### [What the task asks]
Your output is one number, the count of lines in the listing below that hold the word "inch".

===== Extracted material =====

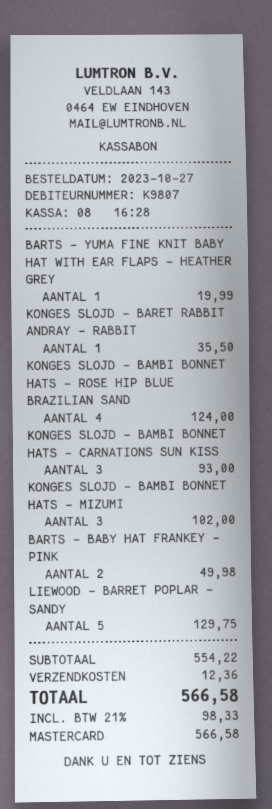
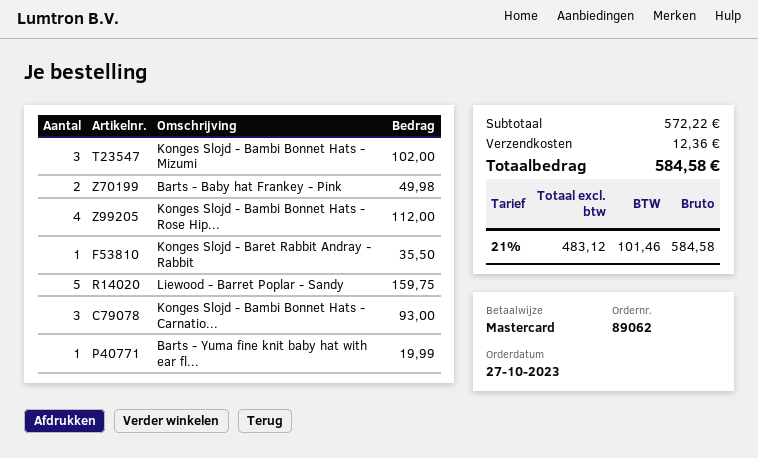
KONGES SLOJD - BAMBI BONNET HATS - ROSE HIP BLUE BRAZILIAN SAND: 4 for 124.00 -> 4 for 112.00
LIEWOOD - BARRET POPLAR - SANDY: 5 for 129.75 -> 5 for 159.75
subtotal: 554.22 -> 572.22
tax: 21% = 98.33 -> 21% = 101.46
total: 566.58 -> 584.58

=====
===== Extracted material =====

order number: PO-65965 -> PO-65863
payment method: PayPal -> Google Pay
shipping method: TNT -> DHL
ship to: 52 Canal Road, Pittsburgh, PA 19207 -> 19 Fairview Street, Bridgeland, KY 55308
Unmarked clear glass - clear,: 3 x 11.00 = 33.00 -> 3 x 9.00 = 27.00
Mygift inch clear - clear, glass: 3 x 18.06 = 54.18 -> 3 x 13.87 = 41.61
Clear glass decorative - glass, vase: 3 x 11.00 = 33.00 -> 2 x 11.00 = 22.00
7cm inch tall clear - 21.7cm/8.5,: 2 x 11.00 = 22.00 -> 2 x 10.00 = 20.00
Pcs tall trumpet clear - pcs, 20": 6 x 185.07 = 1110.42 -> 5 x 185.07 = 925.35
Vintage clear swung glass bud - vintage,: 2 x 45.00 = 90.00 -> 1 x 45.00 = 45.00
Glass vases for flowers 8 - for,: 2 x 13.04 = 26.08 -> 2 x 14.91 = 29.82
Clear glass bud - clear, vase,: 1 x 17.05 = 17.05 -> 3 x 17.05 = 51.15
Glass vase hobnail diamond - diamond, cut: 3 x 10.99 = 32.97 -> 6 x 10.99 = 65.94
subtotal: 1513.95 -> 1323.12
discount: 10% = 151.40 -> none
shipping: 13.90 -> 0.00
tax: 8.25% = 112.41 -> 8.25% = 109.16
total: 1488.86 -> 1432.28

=====
===== Extracted material =====

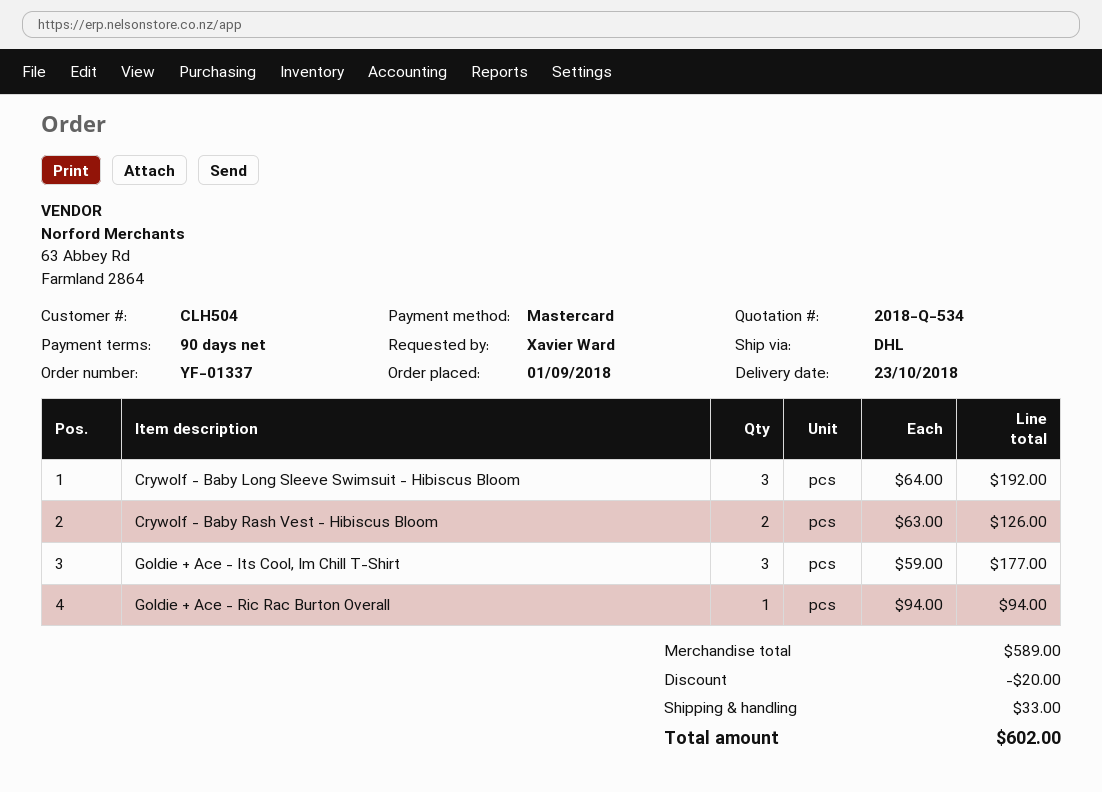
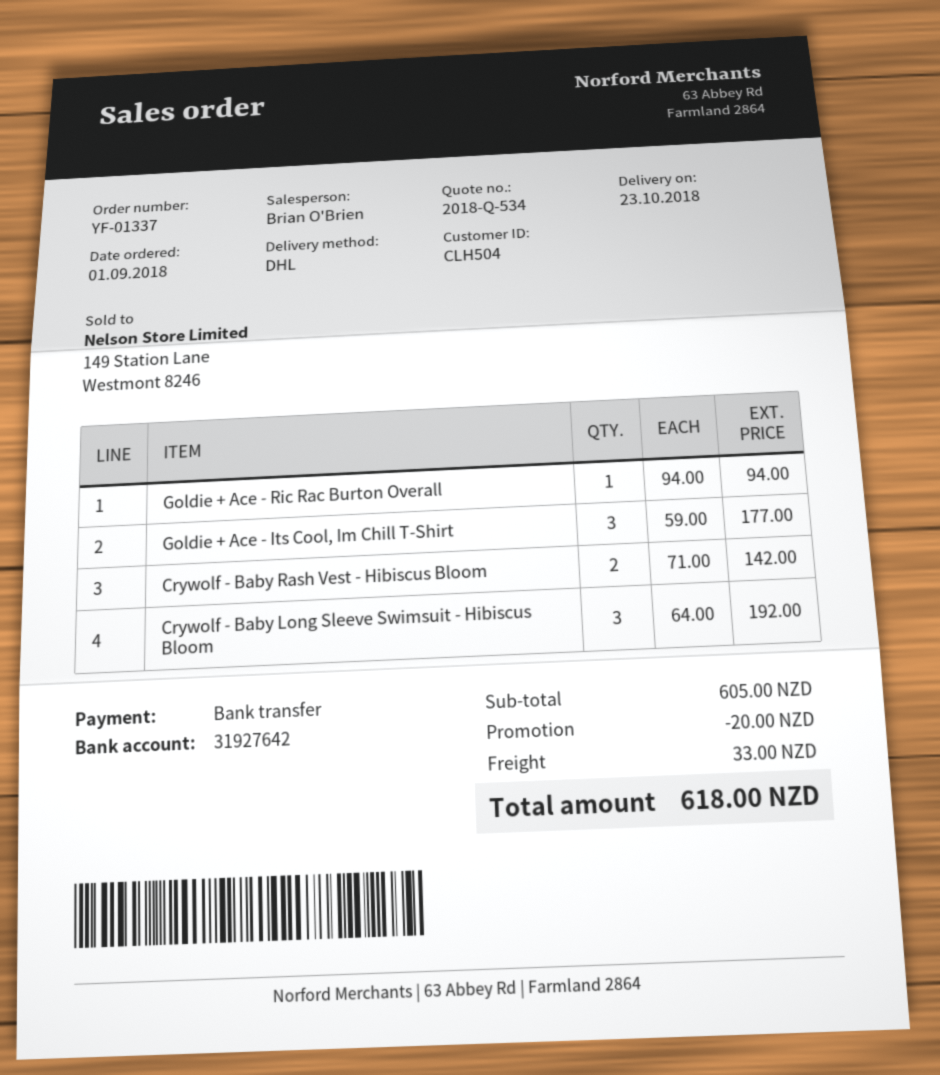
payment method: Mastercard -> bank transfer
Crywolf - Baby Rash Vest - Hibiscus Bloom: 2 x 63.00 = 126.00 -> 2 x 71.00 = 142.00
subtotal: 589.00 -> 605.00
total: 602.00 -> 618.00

=====

### [Exercise result]
2